Top 5 inputs yielding worst F1 scores: 86, 293, 321, 477, 521

Input RGB	Predicted point cloud	Ground truth mesh

Total t-SNE plot of image features of the test set:

tsne total

There are 2 outlier clusters, 1 in red and 2 in blue. Cluster 1:

cluster1

Cluster 2:

cluster2

As expected, the worst performing inputs are in the outlier clusters:

86, 293, 521 in cluster 1
321, 477 in cluster 2

The t-SNE was generated with perplexity 50, which should yield a single big cluster of global structure of chairs because the whole dataset is about chairs. However, there are still outlier clusters. This means that the image encoder fails to extract chair features from these images and not classify them as chairs, leading to failure in 3D reconstruction.

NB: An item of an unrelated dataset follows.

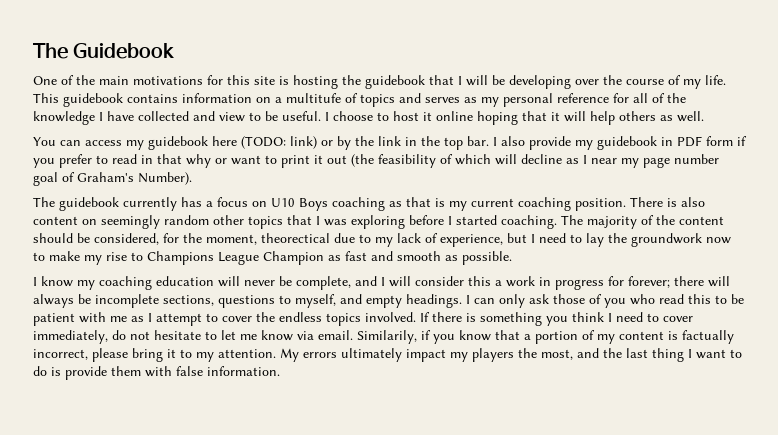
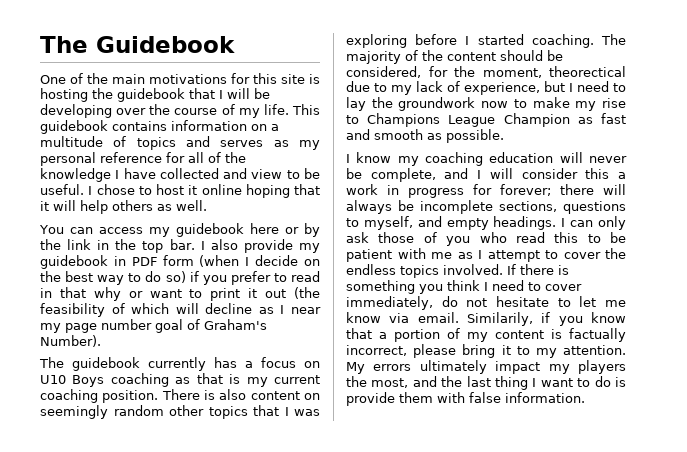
[286,93,341,103] multitufe -> [40,136,103,147] multitude
[333,111,373,121] choose -> [96,184,135,195] chose
[241,136,317,149] (TODO: link) -> (279, 228) none
(733, 141) none -> [199,255,320,267] [40,271,186,285] (when I decide on the best way to do so)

Q3. Exploring implicit network and extended dataset

3.1. Implicit network

Reference: Occupancy Networks: Learning 3D Reconstruction in Function Space

main paper: https://arxiv.org/pdf/1812.03828
supplementary doc: https://www.cvlibs.net/publications/Mescheder2019CVPR_supplementary.pdf

Note: I trained with pretrained image features.

Predicted mesh	Ground truth mesh

F1 scores:

implicit f1

3.3. Extended dataset

I trained the voxel network on the extended dataset with positive weight = 2.

Training loss:

train loss

Validation F1:

val f1

F1 comparison with chair test set:

f1 comp

It turns out that the F1 scores of both extended and chair-only models are quite close to each other for smaller thresholds. At 0.05 threshold, the chair-only model has higher F1 than the extended model. I think this suggests that the chair-only model is still better at reconstructing chairs than the extended model. In lower thresholds, the coarse voxel resolution limits what we can see about the accuracy of the reconstruction. At higher thresholds, some chair features become more visible and important, and this is where the chair-only model shows better performance. Even though the extended model was trained with much more data and iterations (31k compared to 9k), it still cannot outperform the chair-only model in reconstructing chairs.

Example output

The example shown below probably best visualizes the reconstruction quality between the 2 models.

Input RGB	Extended prediction	Chair-only prediction	Ground truth mesh

We can clearly see that the extended model missed the round top of the chair, while the chair-only model correctly reconstructed it.